WHAT THIS TASK INVOLVES ▸ Reproduce the records below exactly; no pictures.

Items listed in a dataset ▸
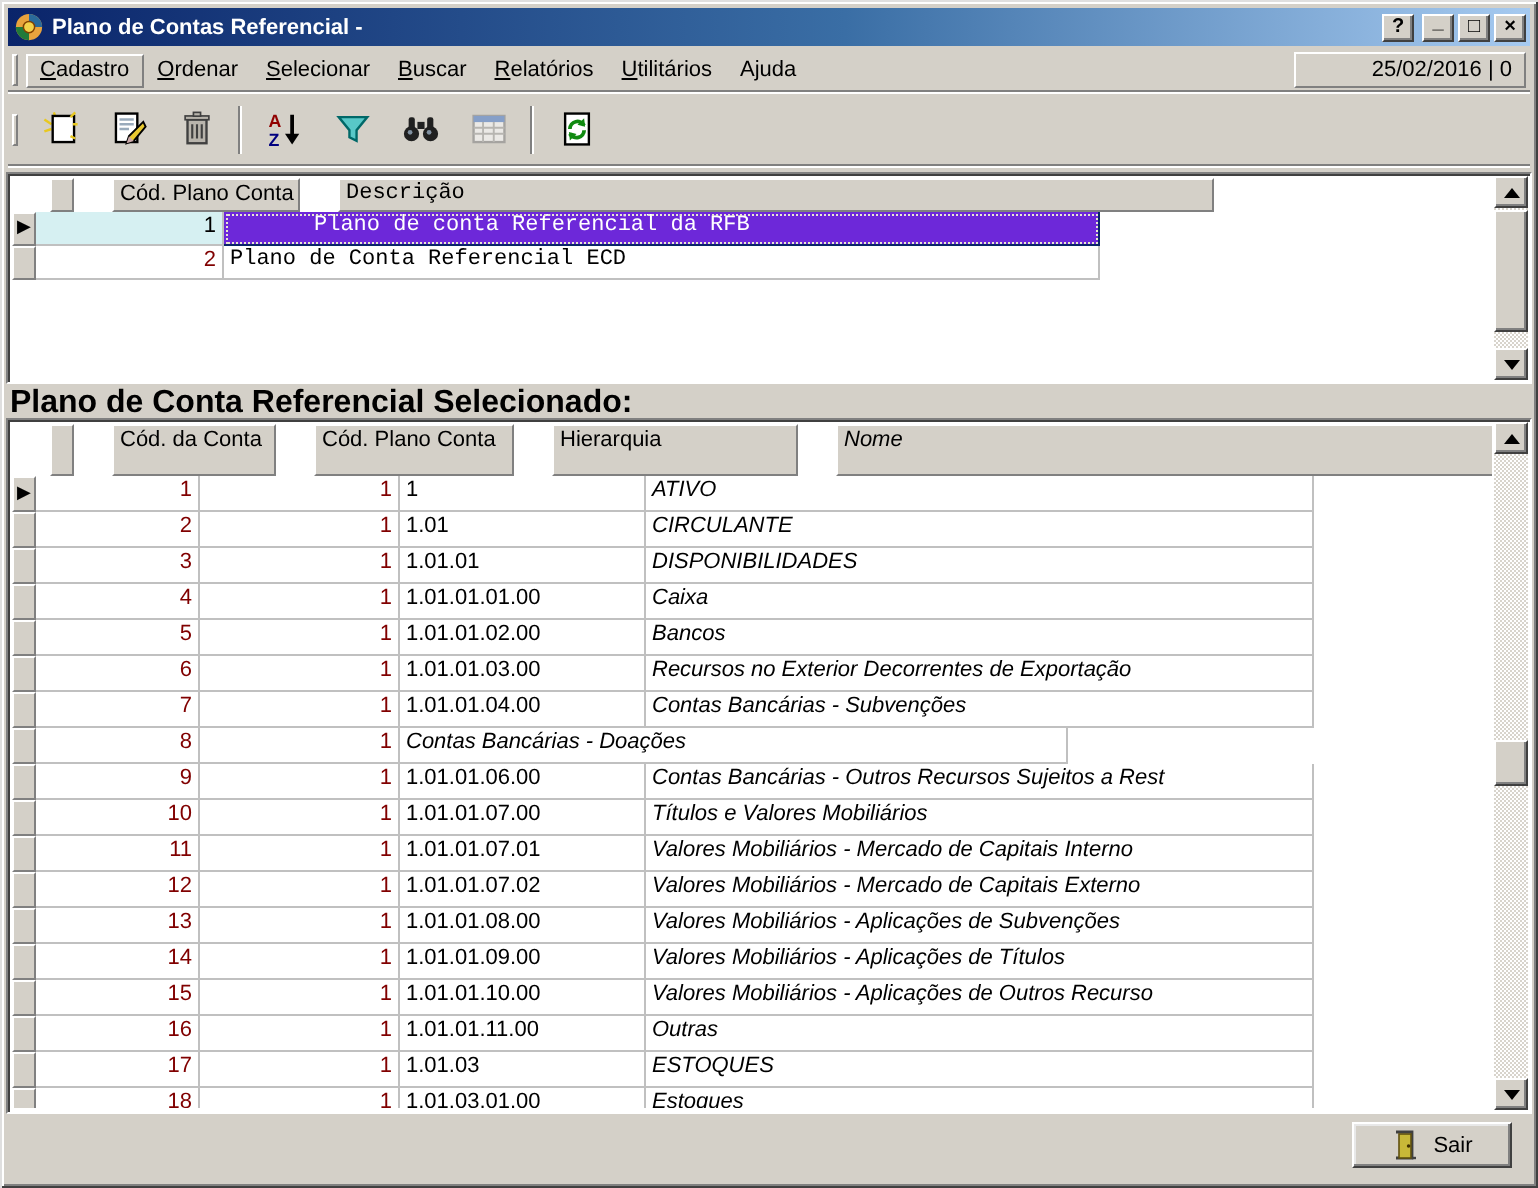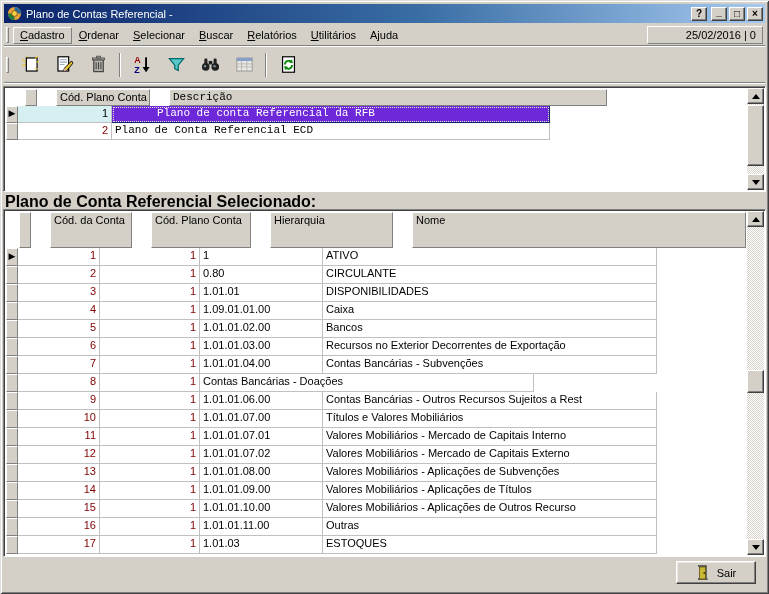"Plano de Contas Referencial -" .title-text { font-weight: normal -> bold }
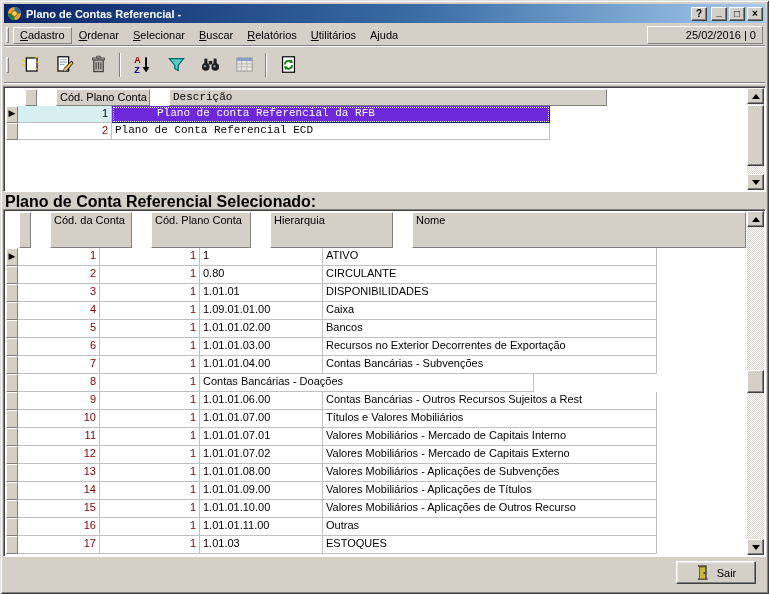"Cód. da Conta" .bot-grid .hrow { height: 36px -> 26px; justify-content: flex-end -> none }
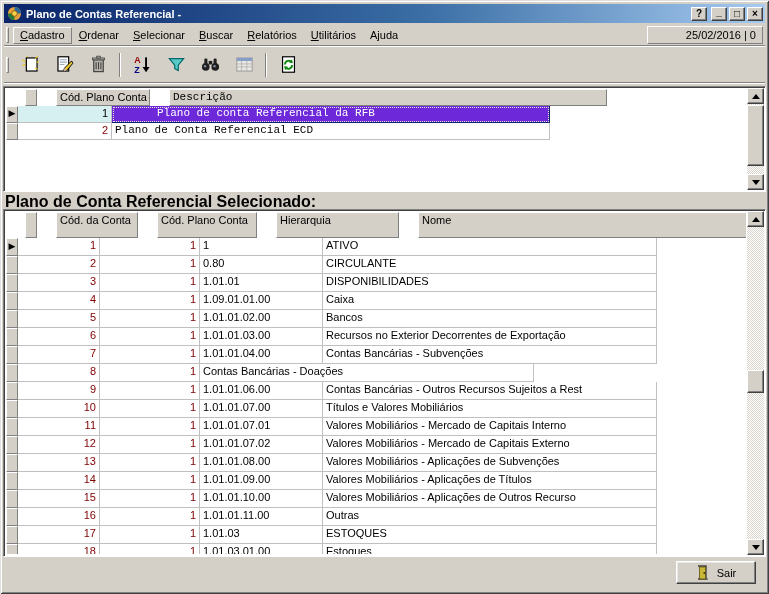"Nome" .bg-nome { font-style: none -> italic }
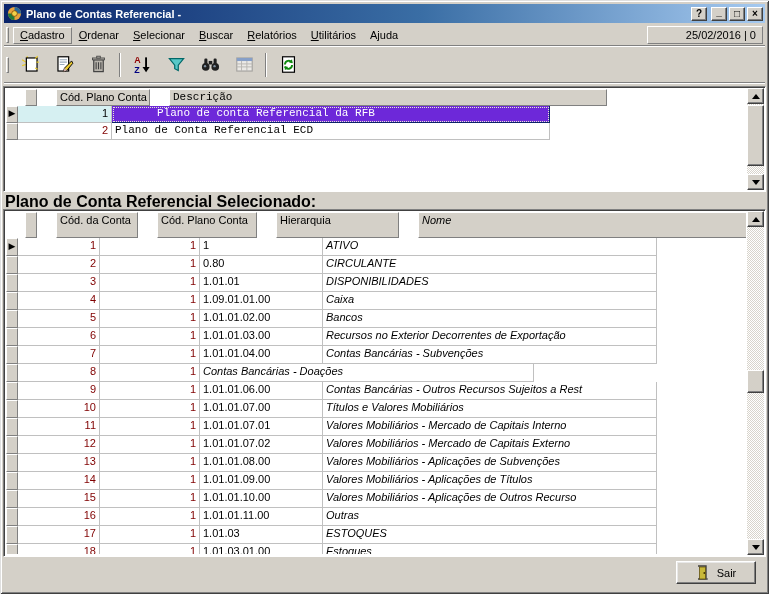"0.80" div.cell { text: 0.80 -> 1.01 }
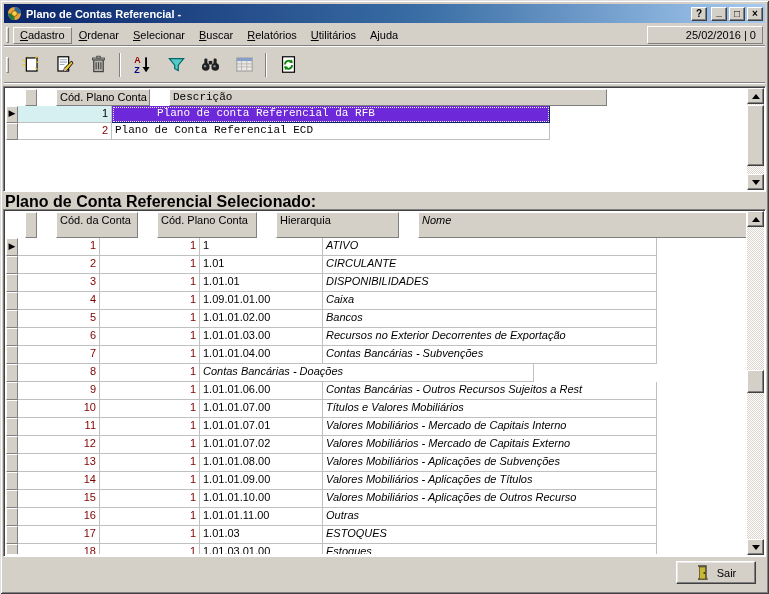"1.09.01.01.00" div.cell { text: 1.09.01.01.00 -> 1.01.01.01.00 }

EXPECTED ANSWER ▸
"Plano de Contas Referencial -" .title-text { font-weight: normal -> bold }
"Cód. da Conta" .bot-grid .hrow { height: 36px -> 26px; justify-content: flex-end -> none }
"Nome" .bg-nome { font-style: none -> italic }
"0.80" div.cell { text: 0.80 -> 1.01 }
"1.09.01.01.00" div.cell { text: 1.09.01.01.00 -> 1.01.01.01.00 }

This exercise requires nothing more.